- Directed by: Arunava Chowdhury
- Written by: Arunava Chowdhury
- Produced by: Arunava Chowdhury Targol Bahadori
- Starring: Aditya Baliyan Farhad Khairy Amit Raina Suraiya Parveen Masoomeh Ab Prashant Shinde
- Release date: 20 January 2023;
- Country: India
- Language: Hindi

= Junglemahal: The Awakening =

2023 film directed by Jitesh Kumar Parida

Junglemahal: The Awakening is a Hindi film directed by Arunava Chowdhury. It stars Masoomeh Ab, Amit Raina, Aditya Baliyan, and Suraiya Parvin. The Awakening is the first part of the Junglemahal Trilogy.

==Plot==
Loosely based on real incidents that unfolded during the mid-80s monsoon season amidst the uprising of Naxalites in the eastern ghat range, a group of travellers courageously ventures through the dense forests, their objective to reach the safety of nearby rescue camps.
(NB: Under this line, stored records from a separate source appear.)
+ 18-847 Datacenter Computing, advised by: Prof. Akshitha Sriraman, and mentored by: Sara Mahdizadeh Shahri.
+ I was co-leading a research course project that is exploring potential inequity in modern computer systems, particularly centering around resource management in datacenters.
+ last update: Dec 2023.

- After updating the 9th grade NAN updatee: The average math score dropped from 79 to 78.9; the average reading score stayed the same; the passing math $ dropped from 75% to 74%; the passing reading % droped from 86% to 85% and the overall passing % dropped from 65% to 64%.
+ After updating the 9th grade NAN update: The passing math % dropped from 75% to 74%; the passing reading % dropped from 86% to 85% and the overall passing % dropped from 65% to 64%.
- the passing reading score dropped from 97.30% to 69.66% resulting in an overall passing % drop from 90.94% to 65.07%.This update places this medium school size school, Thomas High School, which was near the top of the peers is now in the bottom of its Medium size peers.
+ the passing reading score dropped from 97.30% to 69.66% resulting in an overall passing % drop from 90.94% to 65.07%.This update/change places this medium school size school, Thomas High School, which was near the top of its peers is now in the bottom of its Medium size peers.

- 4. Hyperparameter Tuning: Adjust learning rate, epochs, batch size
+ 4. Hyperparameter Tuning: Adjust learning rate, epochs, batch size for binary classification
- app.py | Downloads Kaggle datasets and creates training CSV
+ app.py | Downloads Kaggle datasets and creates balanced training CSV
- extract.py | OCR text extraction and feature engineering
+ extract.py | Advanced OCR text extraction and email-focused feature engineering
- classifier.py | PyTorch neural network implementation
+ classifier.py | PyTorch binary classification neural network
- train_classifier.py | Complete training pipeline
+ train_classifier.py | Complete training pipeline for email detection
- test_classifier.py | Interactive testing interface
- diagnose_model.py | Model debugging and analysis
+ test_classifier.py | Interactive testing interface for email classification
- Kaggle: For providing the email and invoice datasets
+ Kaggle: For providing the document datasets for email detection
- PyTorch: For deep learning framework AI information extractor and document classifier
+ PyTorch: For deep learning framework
However, as they navigate the treacherous terrain, they become ensnared in a web of eerie occurrences that defy explanation. The once serene surroundings begin to unravel, revealing a place that is far from what it initially appeared to be. Amidst their journey, they stumble upon an abandoned building, its dilapidated façade holding secrets of its own. Little do they know that within the crumbling walls, restless spirits lurk, haunting the desolate structure and heightening the group's fears as they struggle to distinguish between the physical dangers and the supernatural forces that surround them.

== Cast ==
- Aditya Baliyan
- Amit Raina
- Suraiya Parveen
- Masoomeh Ab
- Farhad Khairy
- Prashant Shinde

== Release ==
The film released on 20 January 2023 with positive reviews and was a sleeper hit.

== Reception ==
One critic stated, "Finally a Hindi movie that will give us sleepless nights. It is on par with Hollywood standards. Aditya Baliyan is at his best, Masoomeh's support to the lead
was nice to watch, Suraiya Parvin was natural and really impressive."